**What needs to be done**
Word for word, copy out every line of the records, omitting each picture.

**Extracted data**

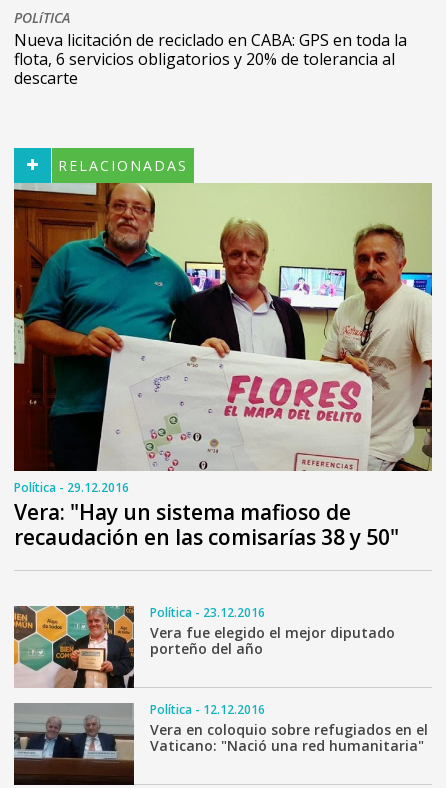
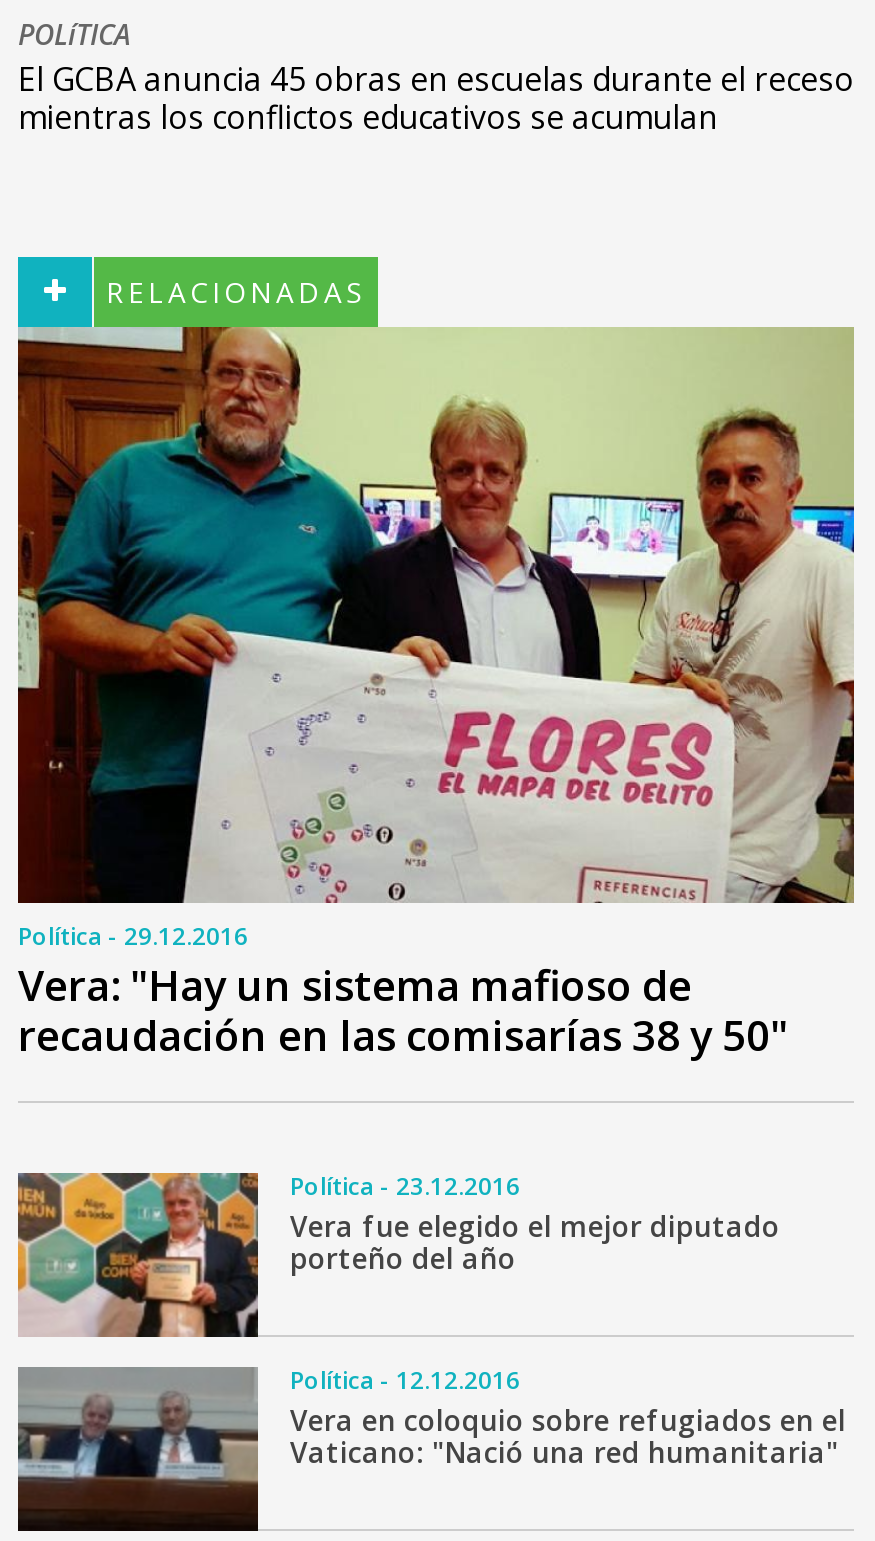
- Nueva licitación de reciclado en CABA: GPS en toda la
- flota, 6 servicios obligatorios y 20% de tolerancia al
- descarte
+ El GCBA anuncia 45 obras en escuelas durante el receso
+ mientras los conflictos educativos se acumulan
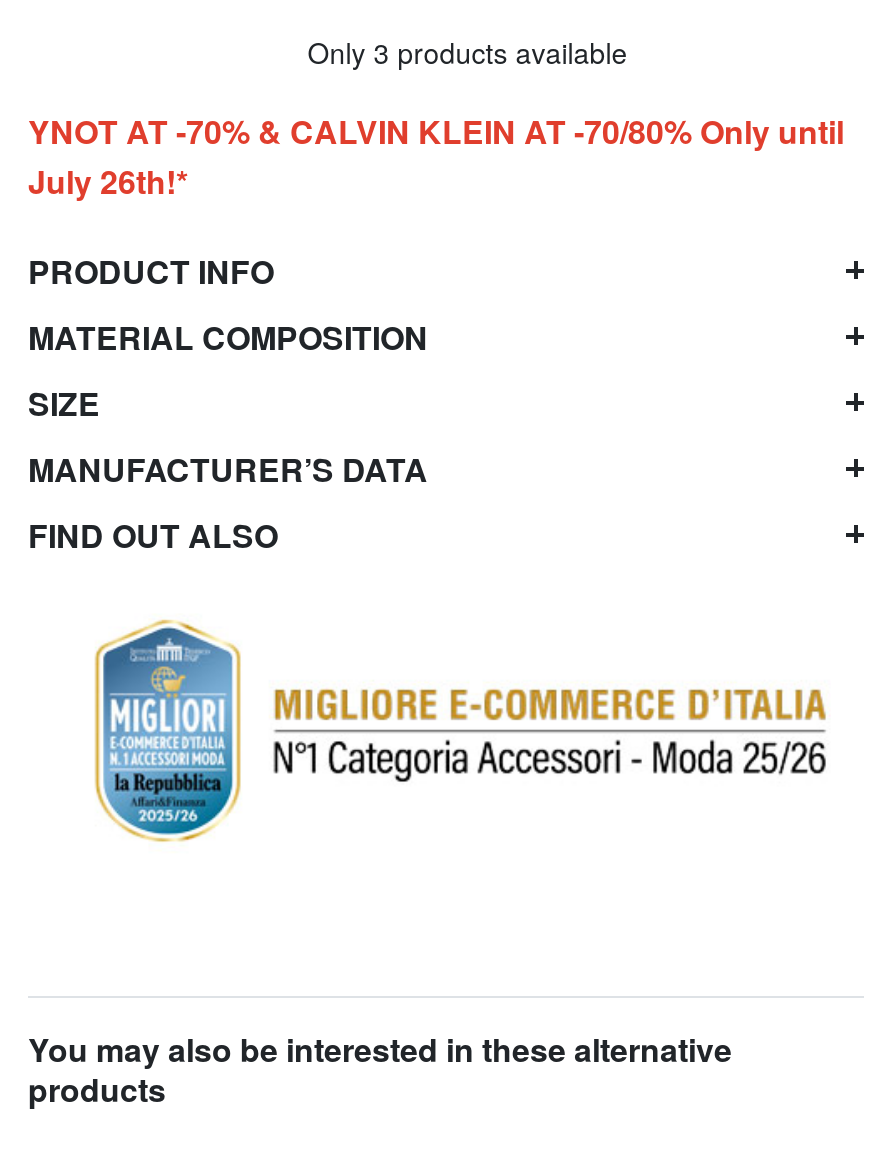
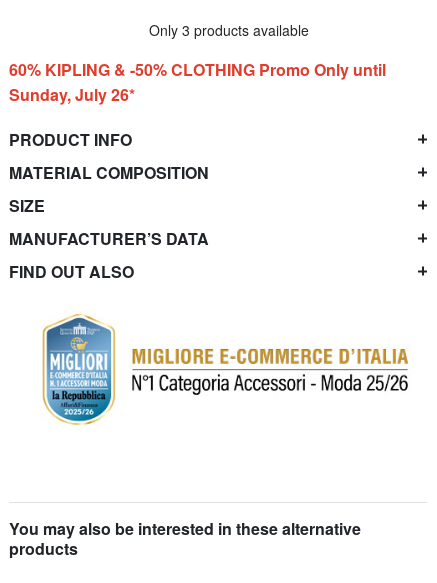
- YNOT AT -70% & CALVIN KLEIN AT -70/80% Only until
- July 26th!*
+ 60% KIPLING & -50% CLOTHING Promo Only until
+ Sunday, July 26*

**Solution to the exercise**
- Nueva licitación de reciclado en CABA: GPS en toda la
- flota, 6 servicios obligatorios y 20% de tolerancia al
- descarte
+ El GCBA anuncia 45 obras en escuelas durante el receso
+ mientras los conflictos educativos se acumulan
- YNOT AT -70% & CALVIN KLEIN AT -70/80% Only until
- July 26th!*
+ 60% KIPLING & -50% CLOTHING Promo Only until
+ Sunday, July 26*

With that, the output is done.